# Newark Air Museum



## nuuumannn (Nov 19, 2020)

The second of this Big Three independent UK museums is the Newark Air Museum. Established for similar reasons to MAM and the third of the museums I'll posting soon, Newark has grown enormously over the years and, is numerically larger in size compared to the other two. Newark began the same way, with a group of enthusiasts having acquired airframes for preservation, in this case, a Westland Wallace, which has since been sold to the RAF Museum, and to this day, Newark has airframes on loan from RAFM. Like MAM, Newark's collection focusses on postwar aircraft, although the site is on the ground of former RAF Winthorpe, Nottinghamshire, and as a result, like MAM has a range of exotica. Its primary focus, I suspect intentionally is post-war RAF training aircraft, with examples of everything from Percival Prentice to a Jetstream and much in between. NAM has a sizeable Fleet Air Arm collection too, which makes it appealing as a point of difference, although the usual Lightnings, Meteors, Vampires and so forth can be seen as at most aviation museums round the country. Similar airframes also include examples of Armee de l'Air F-100s, Mysteres and T-33s that formerly flew to RAF Sculthorpe after their retirement in 1975, most of which were scrapped, but examples escaped to collections round the country.

Like MAM however, the inevitable creep of stuff into spaces around the aircraft reflects a growing collection lacking space and like other UK museums, placement of these things often leaves a lot to be desired, like a Bristol Siddeley Stentor rocket engine (which powered the Avro Blue Steel) next to a Taylor Monoplane for example. Like with MAM however, Newark is immensely enjoyable and visitors get a triple treat of going aboard the Vulcan, Shackleton and Hastings on most normal days.
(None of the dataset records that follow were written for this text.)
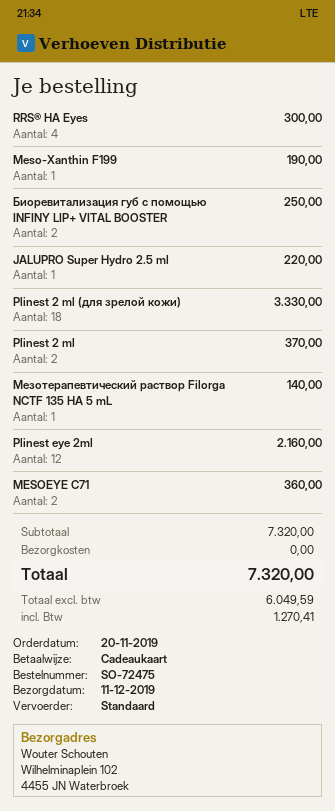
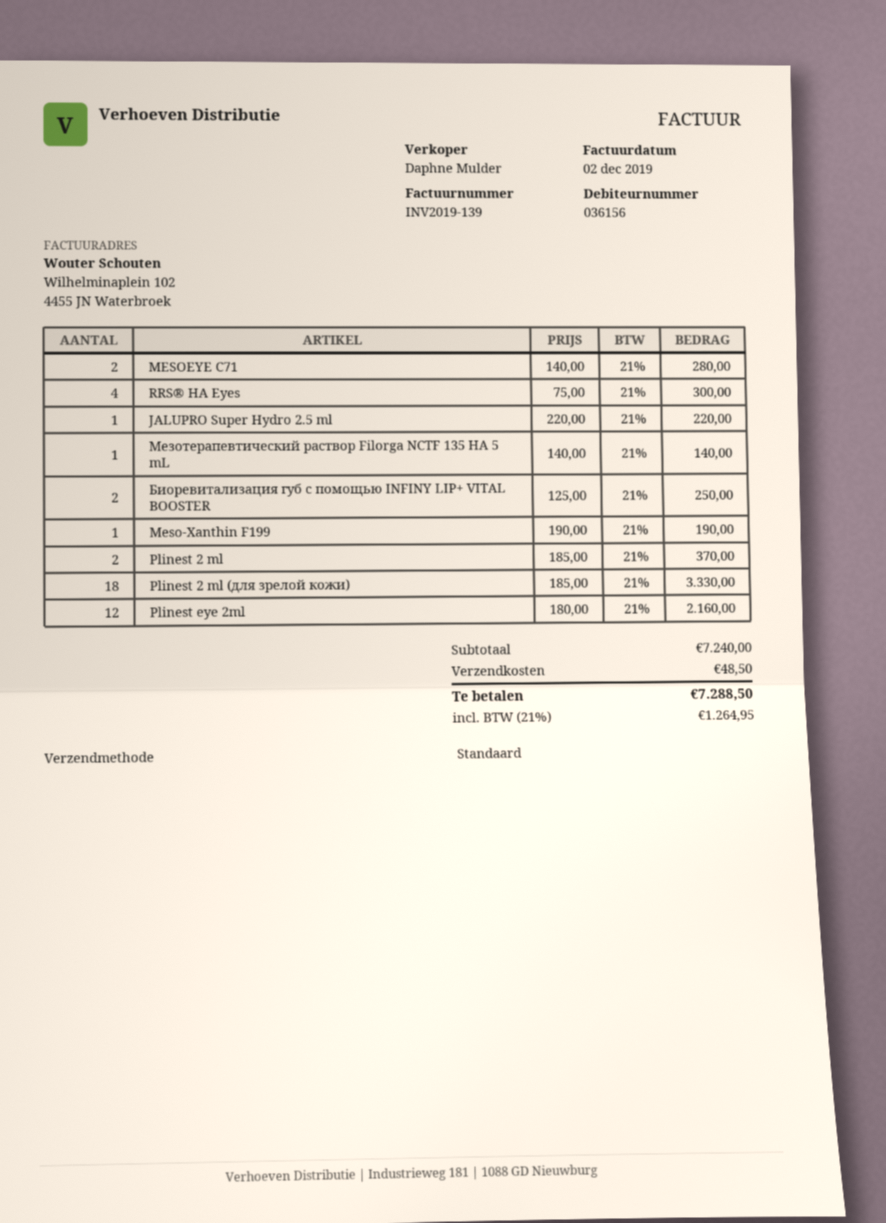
MESOEYE C71: 2 for 360.00 -> 2 for 280.00
subtotal: 7320.00 -> 7240.00
shipping: 0.00 -> 48.50
tax: 1270.41 -> 1264.95
total: 7320.00 -> 7288.50

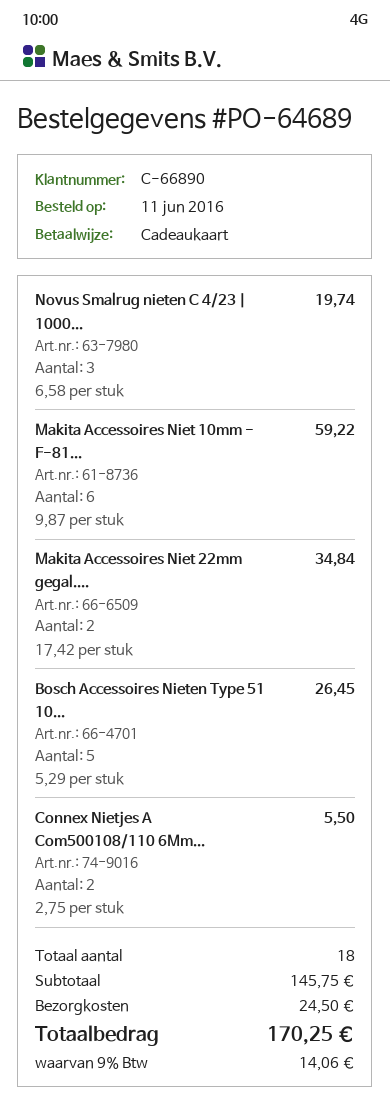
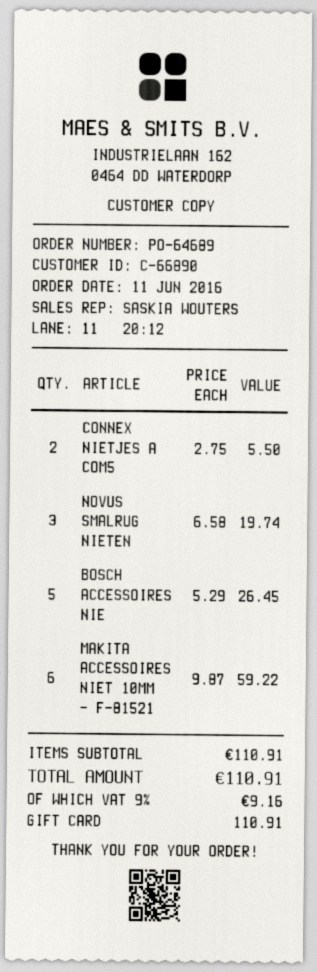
Makita Accessoires Niet 22mm gegal....: 2 x 17.42 = 34.84 -> none
subtotal: 145.75 -> 110.91
shipping: 24.50 -> none
tax: 9% = 14.06 -> 9% = 9.16
total: 170.25 -> 110.91

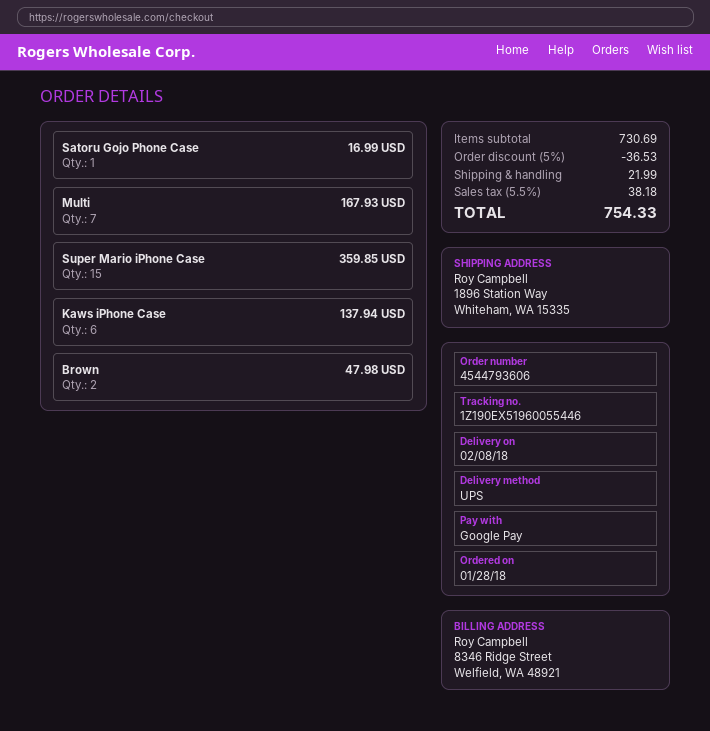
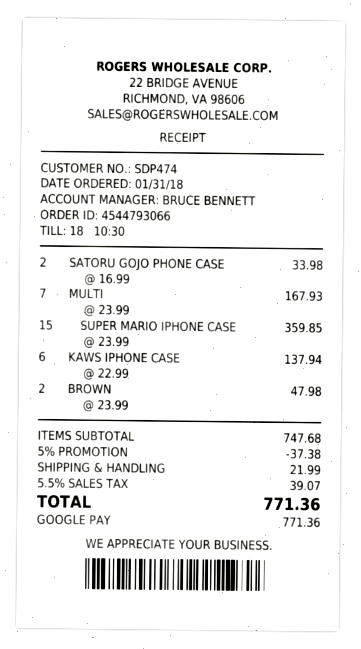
order number: 4544793606 -> 4544793066
order date: 2018-01-28 -> 2018-01-31
Satoru Gojo Phone Case: 1 for 16.99 -> 2 for 33.98
subtotal: 730.69 -> 747.68
discount: 5% = 36.53 -> 5% = 37.38
tax: 5.5% = 38.18 -> 5.5% = 39.07
total: 754.33 -> 771.36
Vulcan XM594 greets visitors on arrival, with a Blue Steel in front.





NAM 01 

One of three Canberras on site, this one is a radar trainer.




NAM 09 

The Shackleton never fails to impress and tours of the aircraft are likely on most days, staff permitting.




NAM 11 

A remnant of the Sculthorpe Air Force - former Armee de l'Air aircraft paid for by the United States and sent to the UK for scrapping, a Mystere IVA.




NAM 18

The rotating bomb bay of Newark's relatively rare early model Buccanner S.1.




NAM 23

John Taylor's original prototype of the J.R.T Monoplane.




NAM 25 

A very rare RAF Venom night fighter, there is also an example of its navy counterpart, the Sea Venom on site too.




NAM 27

I do love a good Lightning!




NAM 47 

As a point of difference, Newark has the only two examples of MiG-23 airframes in the UK.




NAM 59

On loan from the RAF Museum is this jet lift Meteor VZ608, with an RR RB.108 engine alongside, which was mounted vertically aft of the cockpit.




NAM 68

This is Newark's showpiece, Canberra WV787, which was rescued through appeals launched in FlyPast Magazine to save it, after it was threatened with scrapping, so local enthusiasts banded together to fund its removal from Boscombe Down to Newark.




NAM 77 

A descendant of the Wellington bomber, a Varsity navigation trainer.




NAM 81

More images here: 

Newark Air Museum

Thanks for looking.

Reactions: Bacon Bacon:
1 | Like Like:
4 | Winner Winner:
2 | Like List reactions


----------



## rochie (Nov 19, 2020)

Nice Grant, ive not been to Newark yet, must get down there when next am able too


----------



## Wurger (Nov 19, 2020)




----------



## Airframes (Nov 19, 2020)

Great pics Grant, and another Museum I've visited a few times (it also hosts the annual "Cockpit Fest")'.
During my last visit, the staff helped a lot, allowing access in and around aircraft for detail shots of such examples as the Varsity, Shackleton, Jaguar etc.
They also have a section of fuselage of a well known Lancaster, which no doubt you have pics of.


----------



## Crimea_River (Nov 19, 2020)

In the link Terry. Good stuff Grant.


----------



## Airframes (Nov 19, 2020)

Thanks Andy - had a PC problem and couldn't get the link at first.
I see that the Phantom nose section has been re-painted in the Green/Grey scheme, having been in the "Air Defence" grey.


----------



## nuuumannn (Nov 19, 2020)

I never got to a Cockpit Fest Terry, I started going to Newark in the early 90s and was always impressed with what they managed to do with what they had. Newark is in fact one of the oldest aviation collections in the UK, beginning in the late 60s, although the guys began collecting aircraft in the mid '60s, the Aussie Monospar was one of their first aircraft, so it's great to see just how big it's gotten.


----------



## Airframes (Nov 19, 2020)

It certainly has grown. My first visit was in 1981, when it was just a couple of huts, a few airframes and some bits and pieces.
Some of the nose sections outside are still privately owned, as far as I know (the Phantom and at least one Canberra being examples), although things may have changed, since I was last there, in 2014.

Reactions: Like Like:
1 | Like List reactions


----------



## Jeff Hunt (Nov 19, 2020)

Nice work Grant. Lightnings are always nice but all pics are top shelf.

Cheers

Jeff

Reactions: Like Like:
1 | Like List reactions


----------



## Gnomey (Nov 21, 2020)

Great shots!


----------